Conklin contends that it exercised ordinary business care and prudence in promoting Stornetta to the position of office manager/controller, because prior to her promotion, Stornetta was interviewed and found qualified for the position by outside accountants. Conklin further contends that it exercised ordinary business care and prudence in supervising and reviewing Stornetta's work. Conklin, therefore, argues that the misfeasances of Stornetta constitute reasonable cause under the circumstances to avoid assessment of the penalty. However, assuming arguendo that Conklin's promotion and management of Stornetta were an exercise of ordinary business care and prudence, that nevertheless does not answer the question we face here. Although Conklin reasonably assumed that its employee would comply with the statutes, that is a matter between them and does not resolve the matter regarding Conklin's tax obligations. See Boyle, 469 U.S. at 250, 105 S.Ct. at 692. Congress has charged Conklin with an unambiguous duty to file, pay, and deposit employment taxes, and Conklin cannot avoid responsibility by simply relying on its agent to comply with the statutes. See Id.

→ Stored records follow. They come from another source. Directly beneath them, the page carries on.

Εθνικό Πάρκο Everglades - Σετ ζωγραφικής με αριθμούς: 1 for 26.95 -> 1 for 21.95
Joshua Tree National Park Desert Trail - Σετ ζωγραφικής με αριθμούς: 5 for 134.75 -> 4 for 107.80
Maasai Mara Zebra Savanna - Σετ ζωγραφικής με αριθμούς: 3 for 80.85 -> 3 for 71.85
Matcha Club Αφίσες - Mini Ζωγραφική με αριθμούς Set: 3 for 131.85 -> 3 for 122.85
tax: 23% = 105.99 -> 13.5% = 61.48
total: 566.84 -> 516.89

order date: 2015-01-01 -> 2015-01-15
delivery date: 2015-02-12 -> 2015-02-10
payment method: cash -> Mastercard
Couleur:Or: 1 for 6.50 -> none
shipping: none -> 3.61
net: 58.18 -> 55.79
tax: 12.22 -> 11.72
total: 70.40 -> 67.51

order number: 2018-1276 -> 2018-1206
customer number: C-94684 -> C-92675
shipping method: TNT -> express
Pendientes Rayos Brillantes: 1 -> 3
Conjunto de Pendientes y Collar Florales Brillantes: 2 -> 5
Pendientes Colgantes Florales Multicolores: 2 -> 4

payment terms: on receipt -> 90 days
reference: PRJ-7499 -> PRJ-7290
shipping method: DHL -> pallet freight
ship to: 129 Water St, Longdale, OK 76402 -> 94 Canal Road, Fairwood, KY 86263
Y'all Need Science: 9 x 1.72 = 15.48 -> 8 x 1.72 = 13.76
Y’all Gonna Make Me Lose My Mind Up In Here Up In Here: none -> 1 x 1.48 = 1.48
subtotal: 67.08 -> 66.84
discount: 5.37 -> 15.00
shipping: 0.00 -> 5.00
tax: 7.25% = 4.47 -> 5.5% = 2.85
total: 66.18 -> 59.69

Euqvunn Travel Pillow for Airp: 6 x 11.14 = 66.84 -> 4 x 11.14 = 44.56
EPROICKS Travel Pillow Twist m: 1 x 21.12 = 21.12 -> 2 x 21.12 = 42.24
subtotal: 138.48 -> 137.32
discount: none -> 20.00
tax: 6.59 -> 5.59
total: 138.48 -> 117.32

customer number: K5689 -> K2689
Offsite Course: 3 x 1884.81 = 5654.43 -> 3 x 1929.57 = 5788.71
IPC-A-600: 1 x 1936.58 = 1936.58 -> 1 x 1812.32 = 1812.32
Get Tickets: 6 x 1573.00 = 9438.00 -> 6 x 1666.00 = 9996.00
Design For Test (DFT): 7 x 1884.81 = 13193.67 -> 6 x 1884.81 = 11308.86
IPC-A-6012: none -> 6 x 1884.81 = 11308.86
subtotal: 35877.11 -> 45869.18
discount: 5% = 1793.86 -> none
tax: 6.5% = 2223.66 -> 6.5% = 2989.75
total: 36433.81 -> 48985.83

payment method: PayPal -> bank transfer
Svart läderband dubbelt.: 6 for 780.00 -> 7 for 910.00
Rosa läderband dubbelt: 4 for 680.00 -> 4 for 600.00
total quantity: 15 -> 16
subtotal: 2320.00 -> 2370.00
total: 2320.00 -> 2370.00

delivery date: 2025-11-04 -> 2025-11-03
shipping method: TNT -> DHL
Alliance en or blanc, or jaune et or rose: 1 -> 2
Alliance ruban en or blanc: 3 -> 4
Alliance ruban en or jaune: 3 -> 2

In other words, Treas.Reg. § 301.6651-1(c)(1) is viewed very narrowly because Congress has charged the taxpayer with an unambiguous, precisely defined duty to "ascertain ... statutory deadline[s] and then to meet [those] deadline[s]." Id. at 249-50, 105 S.Ct. at 691-92. In Boyle, the Court found that "[p]rompt payment of taxes is imperative to the Government, which should not have to assume the burden of unnecessary ad hoc determinations." Id. at 249, 105 S.Ct. at 691. Therefore, the "Court established a bright line rule that reliance on an agent to file a timely return when the due date of return was ascertainable by the taxpayer does not constitute reasonable cause excusing the taxpayer from statutory penalties for late filing." In re Am. Biomaterials Corp., 954 F.2d 919, 923 (3d Cir.1992).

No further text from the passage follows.